(Saved entries)
§
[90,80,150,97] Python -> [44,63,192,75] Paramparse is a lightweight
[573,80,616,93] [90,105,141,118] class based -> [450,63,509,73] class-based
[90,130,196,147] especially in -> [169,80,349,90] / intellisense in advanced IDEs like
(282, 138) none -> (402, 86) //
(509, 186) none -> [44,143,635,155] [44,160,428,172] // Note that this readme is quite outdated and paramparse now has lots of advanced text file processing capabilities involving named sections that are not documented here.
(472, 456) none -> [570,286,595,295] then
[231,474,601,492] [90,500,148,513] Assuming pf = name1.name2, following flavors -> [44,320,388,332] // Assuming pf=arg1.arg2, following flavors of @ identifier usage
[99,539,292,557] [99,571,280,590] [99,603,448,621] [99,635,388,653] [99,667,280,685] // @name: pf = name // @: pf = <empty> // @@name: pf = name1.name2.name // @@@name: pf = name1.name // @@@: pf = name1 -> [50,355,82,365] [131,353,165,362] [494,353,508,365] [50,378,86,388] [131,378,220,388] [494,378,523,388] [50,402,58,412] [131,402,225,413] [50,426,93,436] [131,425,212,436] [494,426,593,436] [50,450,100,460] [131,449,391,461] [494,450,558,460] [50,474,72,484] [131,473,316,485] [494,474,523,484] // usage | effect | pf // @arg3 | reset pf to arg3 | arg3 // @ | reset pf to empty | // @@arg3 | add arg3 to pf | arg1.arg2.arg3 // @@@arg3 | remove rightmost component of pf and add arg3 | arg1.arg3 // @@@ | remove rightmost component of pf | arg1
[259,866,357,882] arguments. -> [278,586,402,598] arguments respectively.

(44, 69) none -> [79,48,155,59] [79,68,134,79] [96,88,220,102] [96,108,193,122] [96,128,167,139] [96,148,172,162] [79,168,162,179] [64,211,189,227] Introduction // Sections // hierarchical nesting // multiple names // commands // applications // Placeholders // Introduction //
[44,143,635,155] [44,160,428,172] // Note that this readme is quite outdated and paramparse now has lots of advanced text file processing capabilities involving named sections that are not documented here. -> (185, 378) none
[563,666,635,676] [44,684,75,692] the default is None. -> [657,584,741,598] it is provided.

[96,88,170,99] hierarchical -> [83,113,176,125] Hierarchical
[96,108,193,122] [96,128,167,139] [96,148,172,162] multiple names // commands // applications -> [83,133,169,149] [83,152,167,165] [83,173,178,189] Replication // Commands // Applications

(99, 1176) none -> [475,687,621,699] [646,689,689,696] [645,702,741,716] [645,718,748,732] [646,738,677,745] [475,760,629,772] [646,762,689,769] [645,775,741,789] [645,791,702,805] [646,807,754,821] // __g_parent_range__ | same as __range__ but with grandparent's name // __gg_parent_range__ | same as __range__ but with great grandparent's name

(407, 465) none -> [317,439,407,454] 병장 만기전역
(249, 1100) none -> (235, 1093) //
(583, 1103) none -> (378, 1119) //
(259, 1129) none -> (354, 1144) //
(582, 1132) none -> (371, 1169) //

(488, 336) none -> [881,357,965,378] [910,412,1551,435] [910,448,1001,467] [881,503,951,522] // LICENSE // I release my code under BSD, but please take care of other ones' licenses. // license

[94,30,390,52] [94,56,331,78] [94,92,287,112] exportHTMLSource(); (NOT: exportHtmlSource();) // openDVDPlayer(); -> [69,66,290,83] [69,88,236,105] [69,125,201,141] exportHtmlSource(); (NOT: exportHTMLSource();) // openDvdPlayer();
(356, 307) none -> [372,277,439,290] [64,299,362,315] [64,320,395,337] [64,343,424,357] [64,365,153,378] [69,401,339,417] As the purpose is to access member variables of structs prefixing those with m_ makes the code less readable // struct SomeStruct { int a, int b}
§
• _Problem to solve_
What is needed is each line from the records with the word "capabilities" in it.

• _Exercise answer_
(509, 186) none -> [44,143,635,155] [44,160,428,172] // Note that this readme is quite outdated and paramparse now has lots of advanced text file processing capabilities involving named sections that are not documented here.
[44,143,635,155] [44,160,428,172] // Note that this readme is quite outdated and paramparse now has lots of advanced text file processing capabilities involving named sections that are not documented here. -> (185, 378) none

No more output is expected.